Given information START

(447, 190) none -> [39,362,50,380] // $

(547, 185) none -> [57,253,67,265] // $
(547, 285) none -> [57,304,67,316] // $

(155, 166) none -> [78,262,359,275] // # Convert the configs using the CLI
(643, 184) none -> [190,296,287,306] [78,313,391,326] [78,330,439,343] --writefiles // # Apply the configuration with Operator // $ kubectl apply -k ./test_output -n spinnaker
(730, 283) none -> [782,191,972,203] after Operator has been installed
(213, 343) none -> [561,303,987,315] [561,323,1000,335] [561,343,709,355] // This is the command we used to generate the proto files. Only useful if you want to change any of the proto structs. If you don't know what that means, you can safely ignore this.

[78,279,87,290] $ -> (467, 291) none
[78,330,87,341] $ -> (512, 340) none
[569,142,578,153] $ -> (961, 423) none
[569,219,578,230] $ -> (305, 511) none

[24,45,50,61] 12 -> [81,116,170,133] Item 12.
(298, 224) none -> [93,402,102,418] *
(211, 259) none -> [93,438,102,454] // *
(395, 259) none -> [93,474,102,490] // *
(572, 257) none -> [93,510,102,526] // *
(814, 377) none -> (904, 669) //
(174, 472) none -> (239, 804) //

Given information END

◆ **What is needed**:
Could you give the data again, word for word?

◆ **Written response**:
(447, 190) none -> [39,362,50,380] // $

(547, 185) none -> [57,253,67,265] // $
(547, 285) none -> [57,304,67,316] // $

(155, 166) none -> [78,262,359,275] // # Convert the configs using the CLI
(643, 184) none -> [190,296,287,306] [78,313,391,326] [78,330,439,343] --writefiles // # Apply the configuration with Operator // $ kubectl apply -k ./test_output -n spinnaker
(730, 283) none -> [782,191,972,203] after Operator has been installed
(213, 343) none -> [561,303,987,315] [561,323,1000,335] [561,343,709,355] // This is the command we used to generate the proto files. Only useful if you want to change any of the proto structs. If you don't know what that means, you can safely ignore this.

[78,279,87,290] $ -> (467, 291) none
[78,330,87,341] $ -> (512, 340) none
[569,142,578,153] $ -> (961, 423) none
[569,219,578,230] $ -> (305, 511) none

[24,45,50,61] 12 -> [81,116,170,133] Item 12.
(298, 224) none -> [93,402,102,418] *
(211, 259) none -> [93,438,102,454] // *
(395, 259) none -> [93,474,102,490] // *
(572, 257) none -> [93,510,102,526] // *
(814, 377) none -> (904, 669) //
(174, 472) none -> (239, 804) //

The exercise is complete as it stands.